> What you need to do
Among the entries below, find the line with "[613,293,695,305] theadvertising ->" and the line with "[350,406,397,420] with : ->". Return exactly those lines and every line between them, but no pictures.

======== Material for this task ========

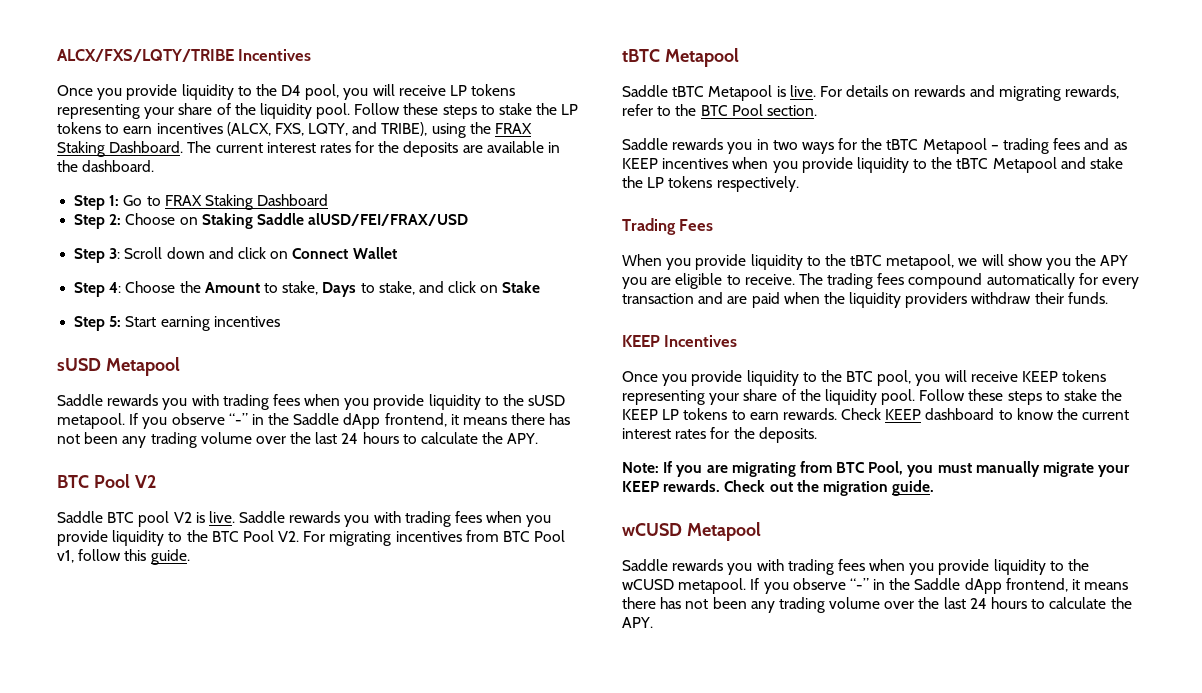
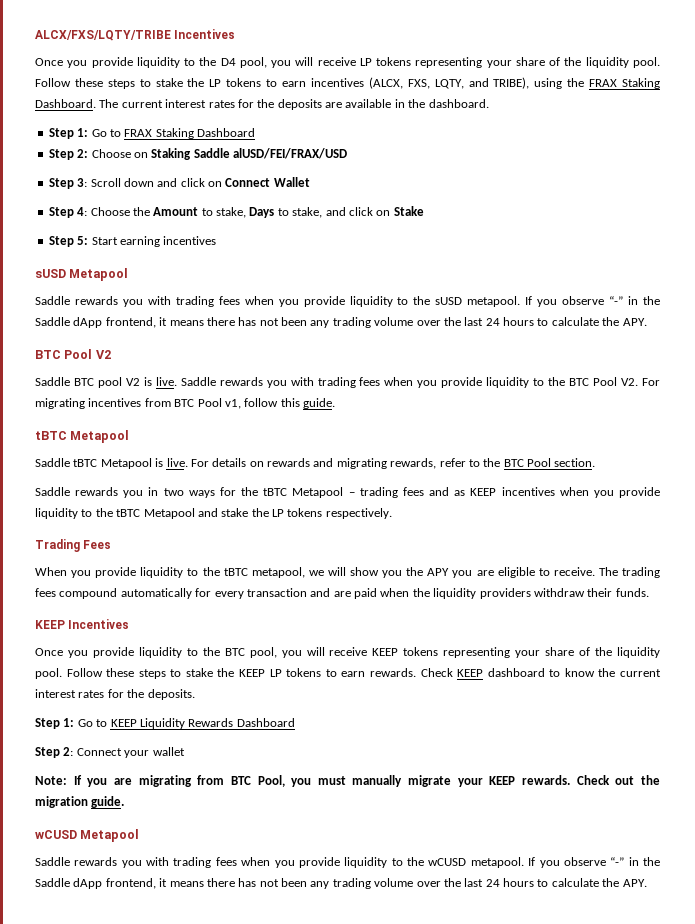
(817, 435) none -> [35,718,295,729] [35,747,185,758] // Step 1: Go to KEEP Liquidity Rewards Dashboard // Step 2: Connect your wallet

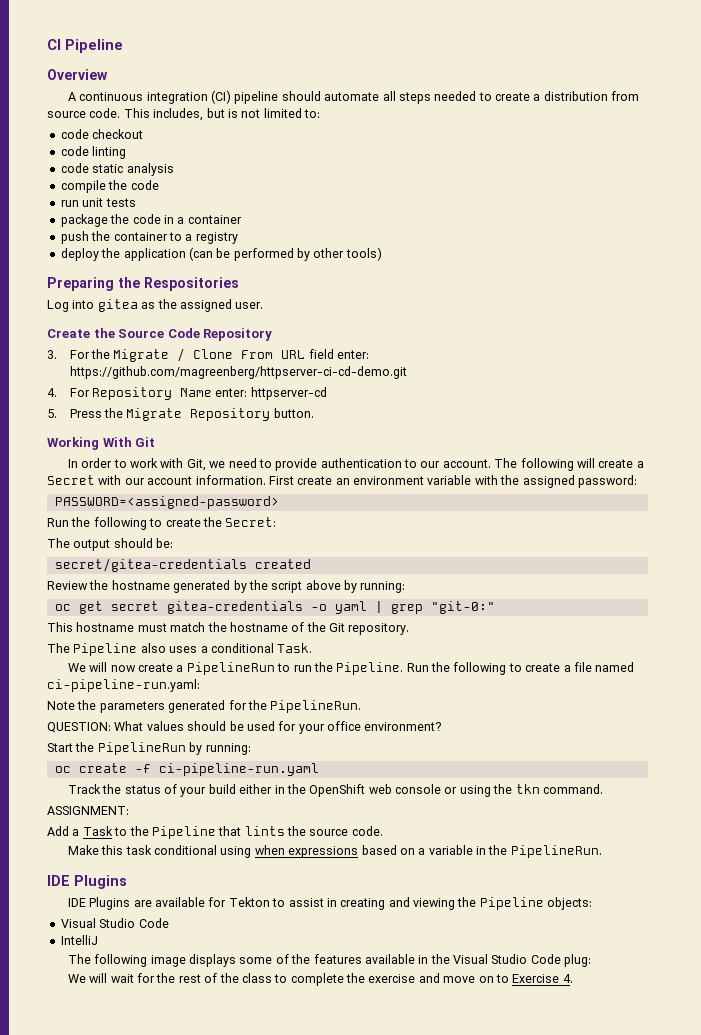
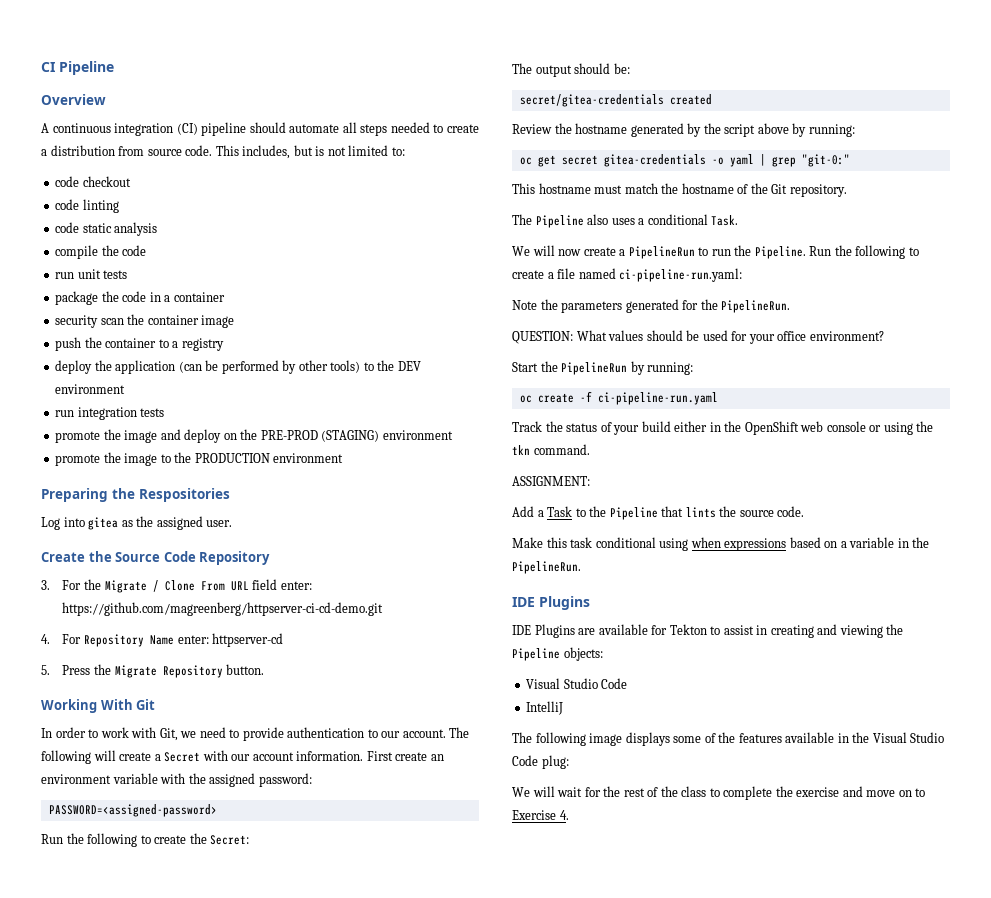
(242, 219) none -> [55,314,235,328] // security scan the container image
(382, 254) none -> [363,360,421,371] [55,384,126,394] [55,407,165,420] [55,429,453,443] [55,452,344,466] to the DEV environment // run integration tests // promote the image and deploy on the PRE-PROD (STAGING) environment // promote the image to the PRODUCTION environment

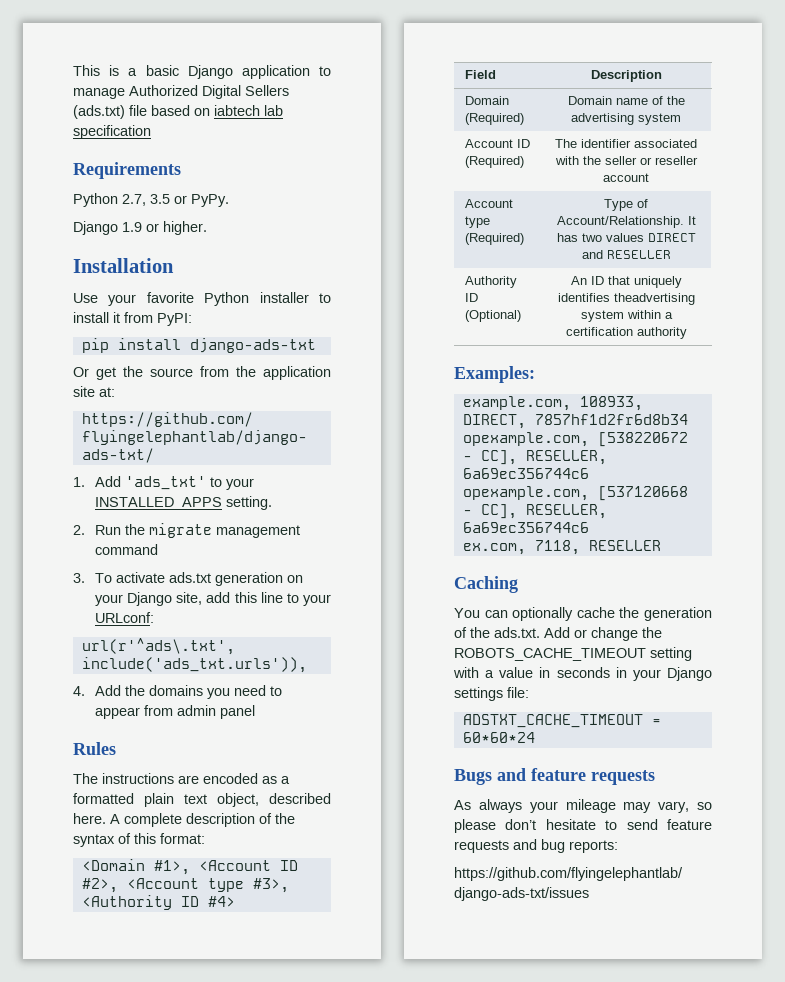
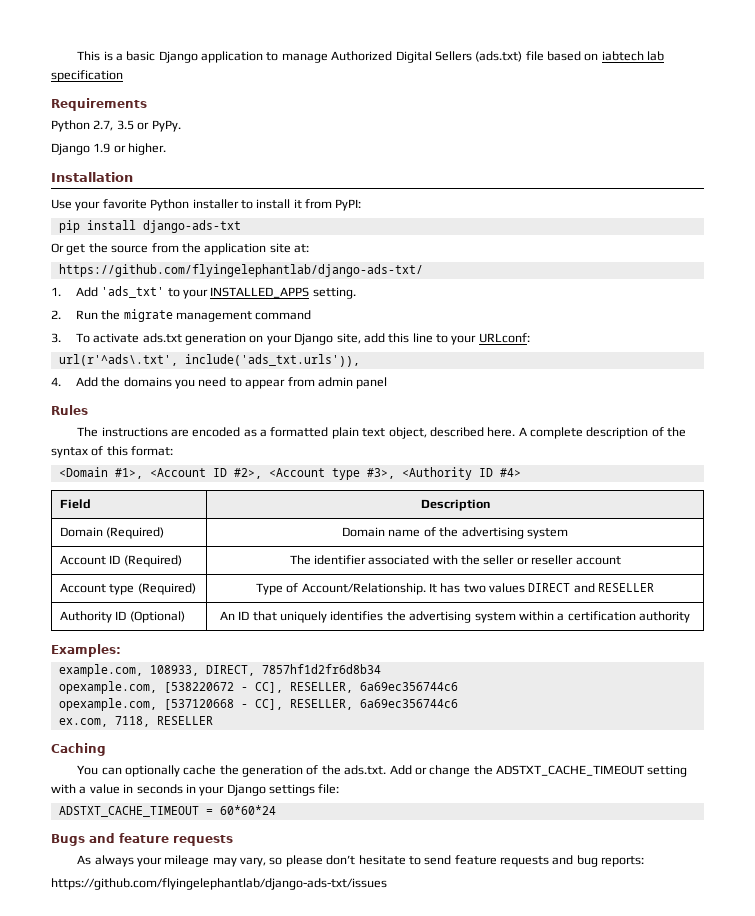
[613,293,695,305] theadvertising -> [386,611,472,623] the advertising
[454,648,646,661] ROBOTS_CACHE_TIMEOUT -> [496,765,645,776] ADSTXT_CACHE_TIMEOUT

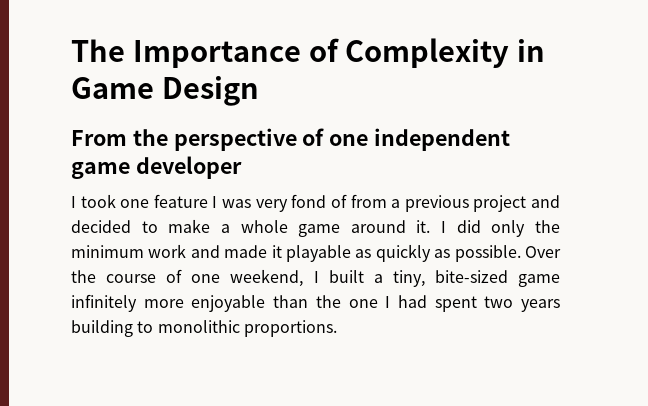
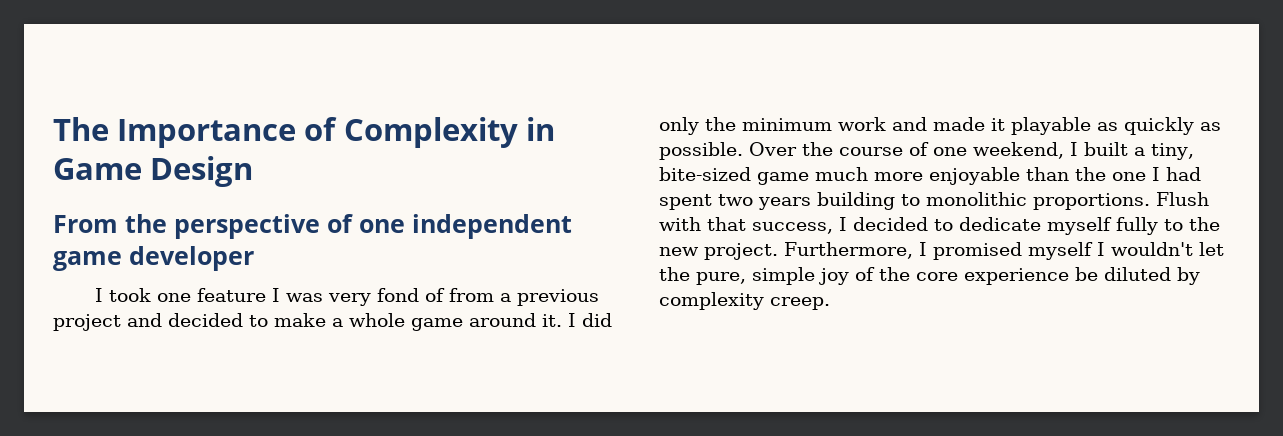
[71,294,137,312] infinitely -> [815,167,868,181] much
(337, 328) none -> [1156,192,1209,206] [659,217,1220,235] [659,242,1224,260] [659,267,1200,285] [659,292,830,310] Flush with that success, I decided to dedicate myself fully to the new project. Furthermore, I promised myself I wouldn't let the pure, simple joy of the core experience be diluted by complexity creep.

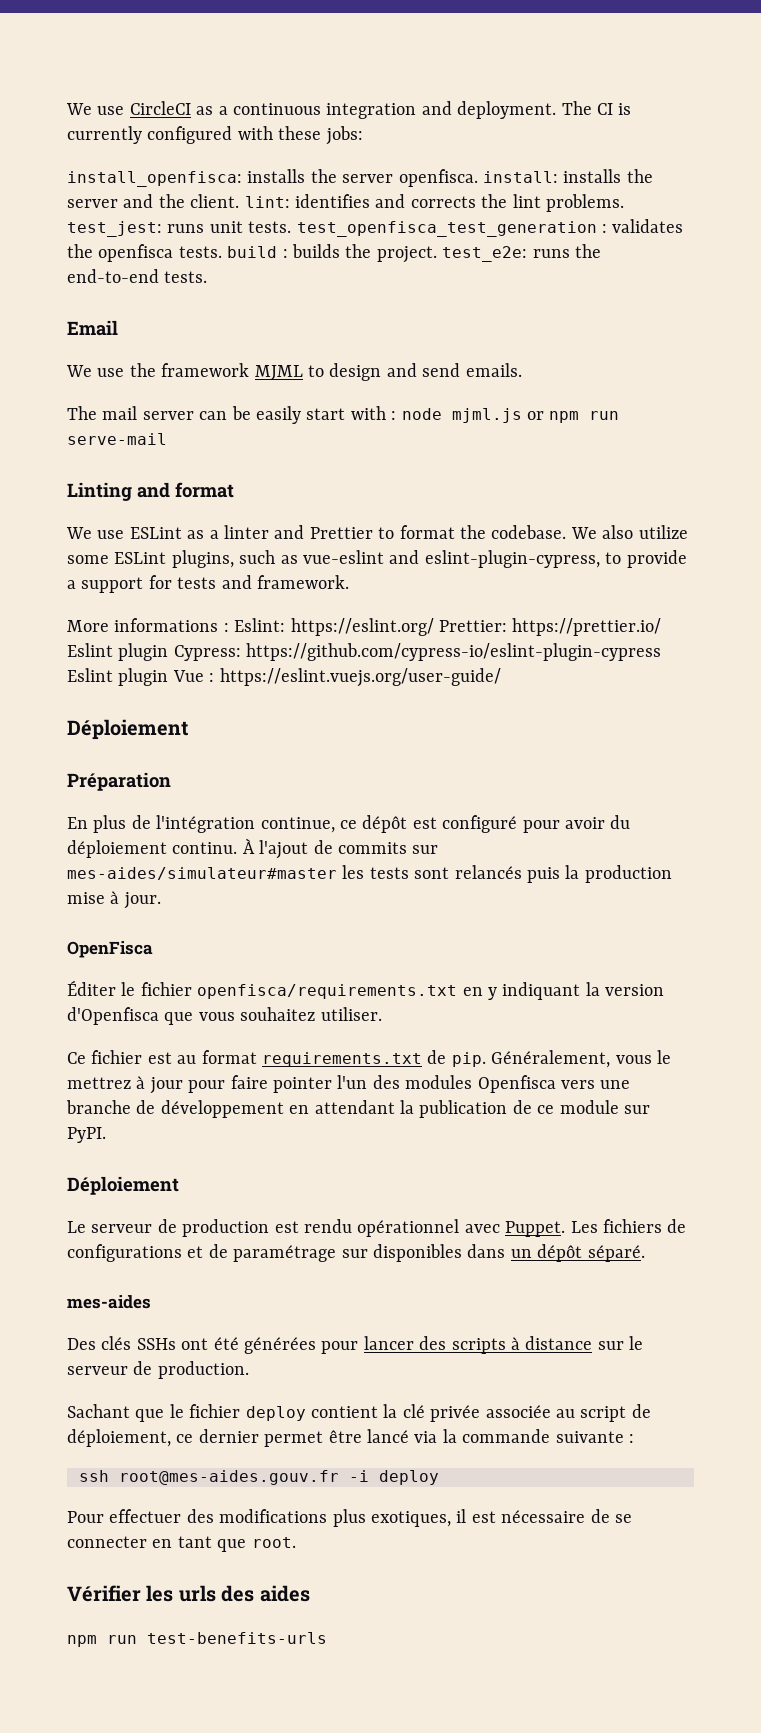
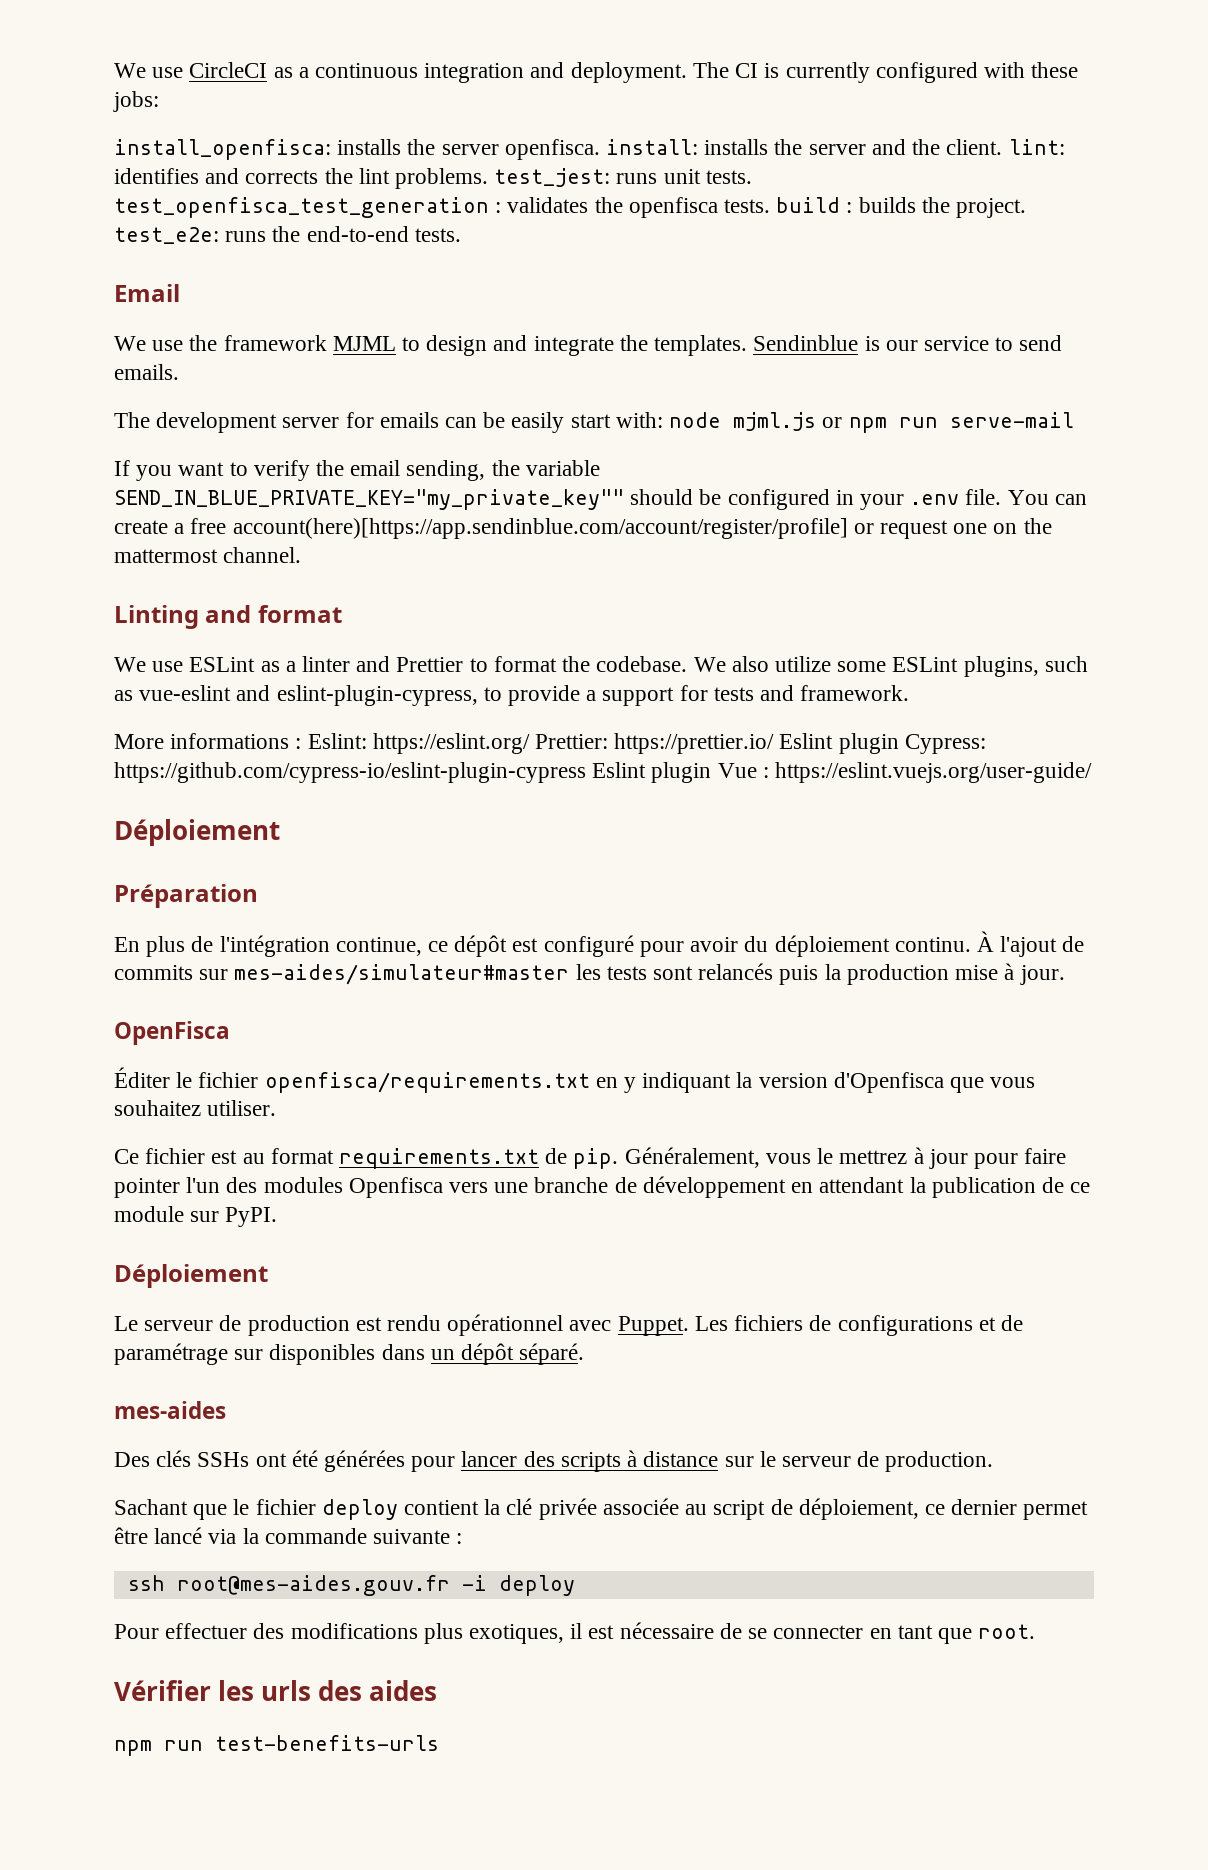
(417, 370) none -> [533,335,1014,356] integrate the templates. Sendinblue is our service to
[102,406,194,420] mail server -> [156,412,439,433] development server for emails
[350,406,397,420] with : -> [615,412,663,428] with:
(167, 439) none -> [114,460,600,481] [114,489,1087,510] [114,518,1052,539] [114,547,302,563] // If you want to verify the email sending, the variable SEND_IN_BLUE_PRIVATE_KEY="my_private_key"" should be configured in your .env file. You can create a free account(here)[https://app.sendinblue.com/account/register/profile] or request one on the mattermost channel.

========

> Result of the exercise
[613,293,695,305] theadvertising -> [386,611,472,623] the advertising
[454,648,646,661] ROBOTS_CACHE_TIMEOUT -> [496,765,645,776] ADSTXT_CACHE_TIMEOUT

[71,294,137,312] infinitely -> [815,167,868,181] much
(337, 328) none -> [1156,192,1209,206] [659,217,1220,235] [659,242,1224,260] [659,267,1200,285] [659,292,830,310] Flush with that success, I decided to dedicate myself fully to the new project. Furthermore, I promised myself I wouldn't let the pure, simple joy of the core experience be diluted by complexity creep.

(417, 370) none -> [533,335,1014,356] integrate the templates. Sendinblue is our service to
[102,406,194,420] mail server -> [156,412,439,433] development server for emails
[350,406,397,420] with : -> [615,412,663,428] with:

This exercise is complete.